The row over the Thought for the Day broadcast by the Scottish cleric Rev Dr John Bell has taken an even more surreal and sinister turn. As I noted in a previous post, BBC Radio Four allowed Bell to broadcast a totally unsubstantiated smear that the Israel Defence Force ordered its soldiers to shoot unarmed Palestinian children. He was reporting a conversation he had had with a waiter in a Vancouver restaurant, who claimed to be an Israeli Arab who had resisted such an order. Embarrassed by the fact that Bell had made no effort to discover whether any of this was true, the BBC posted a qualified apology for factual ‘inaccuracies’, although it did not apologise for the libel about the IDF.
Now, an official in the Church of Scotland has weighed into the controversy -- by comparing Bell to Jesus! In a letter to the Herald, Sandy Gemmill, a deputy treasurer in the church, has written:
‘Two thousand years ago there was a man in Israel who used such uncorroborated tales of Samaritans, servants, agricultural workers, sheep, weddings and the like to illustrate various controversial points. Clearly the passage of time has not dampened the enthusiasm of the Israeli authorities to speak out against such tales and take action to suppress apparent lies …Unfortunately, any criticism of the Israeli government is now taken as being anti-Semitic…The term should not be used to deflect unfavourable comments about the way that governments abuse their powers. The Israeli government is no different from those in authority in, for example, Great Britain and the United States. Governments are like monoliths in exercising power on behalf of the people and from time to time must be reminded of the need to see beyond their own self-centred interests to those of the human race. If an uncorroborated story concerning any member of the Israeli Army, real or imaginary, can aid that process then that should be applauded.’

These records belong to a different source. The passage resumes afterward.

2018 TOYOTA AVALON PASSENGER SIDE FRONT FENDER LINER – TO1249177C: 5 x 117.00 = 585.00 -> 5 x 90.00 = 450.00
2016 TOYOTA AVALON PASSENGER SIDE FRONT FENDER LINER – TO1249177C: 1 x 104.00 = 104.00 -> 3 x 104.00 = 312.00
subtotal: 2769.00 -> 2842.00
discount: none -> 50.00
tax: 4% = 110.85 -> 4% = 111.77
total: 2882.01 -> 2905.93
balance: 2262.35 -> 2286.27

So faced with a libel perpetrated against the Jews, Gemmill concludes that the Jews who are protesting are trying to suppress the truth and crucify the perpetrator, just like he thinks they did to Jesus! One is aghast at this calumny piled upon calumny, at the anti-Jewish prejudice that is here revealed and at the brazen revelation of the ancient theological underpinning of this prejudice. Gemmill assumes that what Bell said was true, even though there is not a shred of evidence for it and even though his account contained two demonstrable errors of fact which should surely give any rational person grounds for suspecting that the whole thing was a farrago of nonsense. Gemmill nevertheless assumes it to be true because he knows, beyond any shadow of doubt and beyond the small question of demonstrable evidence to support such a claim, that Israel abuses its powers. Indeed, he would like to see even more such uncorroborated claims expressed – even about ‘imaginary’ Israeli soldiers — simply in order to throw mud at Israel. So even lies will do. What pathological spite is this? What terrifying beast has been unleashed here?

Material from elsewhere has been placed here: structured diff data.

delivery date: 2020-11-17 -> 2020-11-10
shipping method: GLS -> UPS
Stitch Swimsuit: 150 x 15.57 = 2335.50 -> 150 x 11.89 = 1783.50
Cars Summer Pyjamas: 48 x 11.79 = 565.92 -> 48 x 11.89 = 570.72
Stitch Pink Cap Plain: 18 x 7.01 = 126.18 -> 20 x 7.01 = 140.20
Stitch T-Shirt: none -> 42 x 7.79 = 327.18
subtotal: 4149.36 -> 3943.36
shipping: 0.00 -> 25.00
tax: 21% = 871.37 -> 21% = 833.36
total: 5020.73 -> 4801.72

Gemmill also claims that claims of anti-Semitism are being used by Jews to ‘deflect unfavourable comments’ about Israel -- in other words, to promote ideological censorship. But this is itself a grossly defamatory and wickedly unfair accusation. Jews like myself do not cry anti-Semitism at any ‘unfavourable comments’ about Israel. What we are up against is a systematic campaign of falsehoods, ignorance, misapprehensions and grotesque prejudices designed to delegitimise Israel by falsifying current and historic realities and further delegitimising the moral probity of the Jewish people. Israel does not generally abuse its powers. Rather, it is abused by people spreading lies and libels about it, which are believed by the likes of Gemmill because -- as he has so graphically revealed -- they correspond to a vicious theological Christian prejudice against the Jews.

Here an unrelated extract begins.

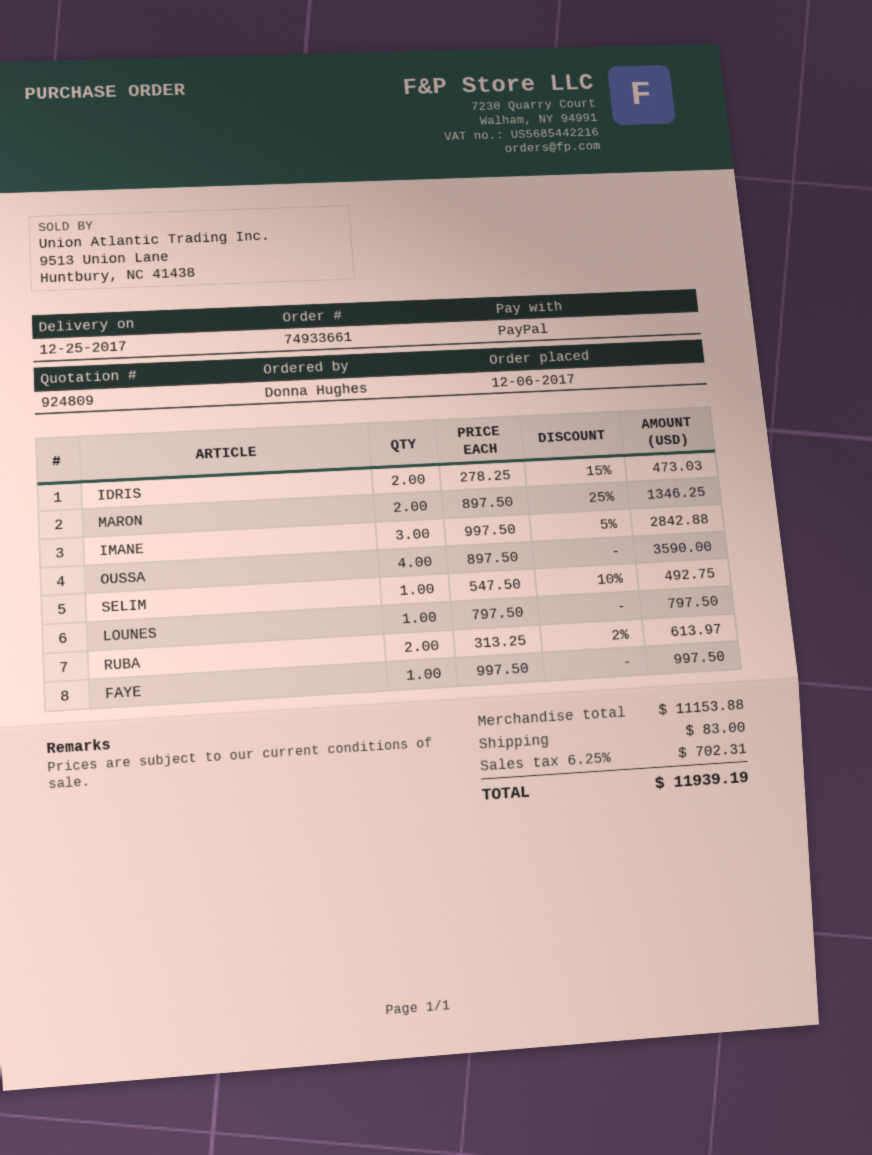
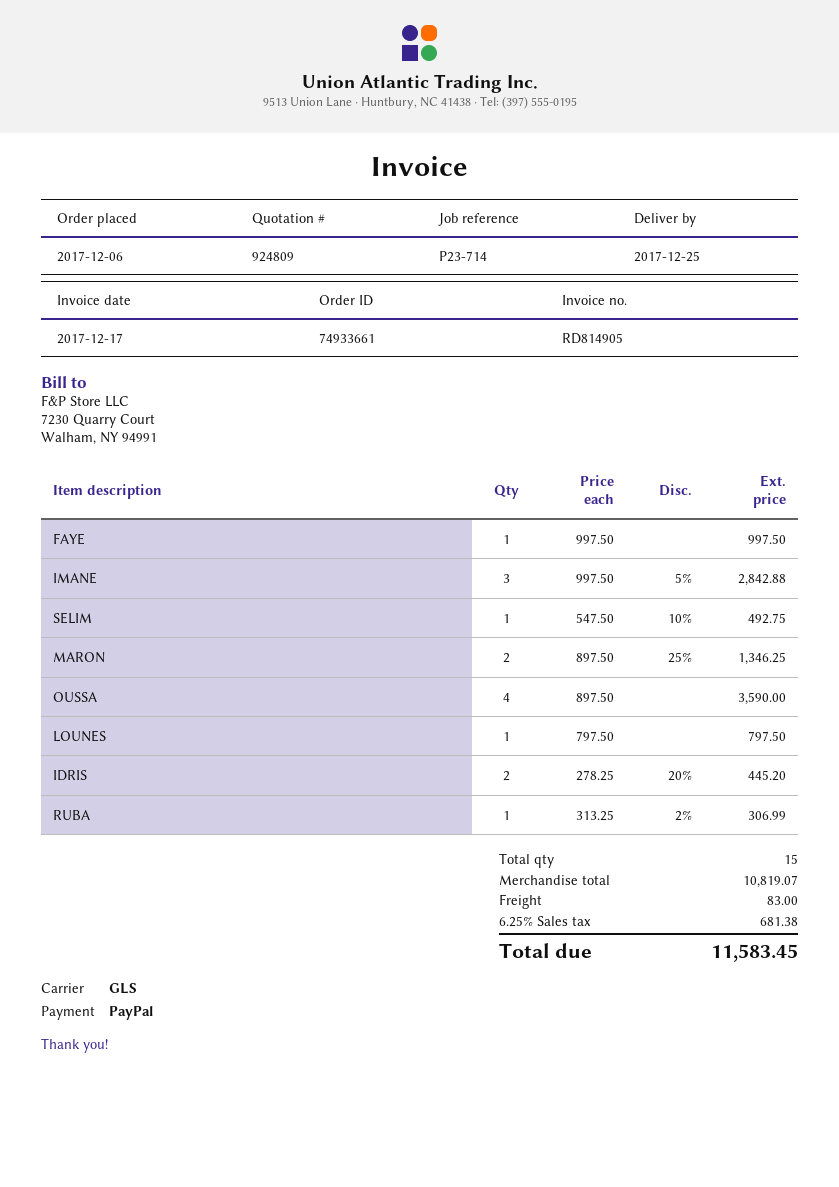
IDRIS: 2 x 278.25 - 15% = 473.03 -> 2 x 278.25 - 20% = 445.20
RUBA: 2 x 313.25 - 2% = 613.97 -> 1 x 313.25 - 2% = 306.99
subtotal: 11153.88 -> 10819.07
tax: 6.25% = 702.31 -> 6.25% = 681.38
total: 11939.19 -> 11583.45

Bell, who has apologised for unintentionally giving offence, has expressed his bewilderment that what he thought was an unexceptional account should have been taken to be an expression of anti-Jewish prejudice. But now we can see that, whatever Bell may have thought he was thinking, there is a strain of thinking in the church which is indeed virulently anti-Jewish -- and can express such prejudice without any shame. Right from earliest times, the Jews have been doubly victimised -- first by being systematically persecuted, attacked and murdered, and then by being blamed for the destruction of others and of themselves. The Biblical antecedents of this vile scapegoating have now been shamefully reaffirmed in this aftermath to the Thought for the Day affair.
These are indeed the most dangerous and worrying of times for the Jews of Britain. And that's bad news for everyone else.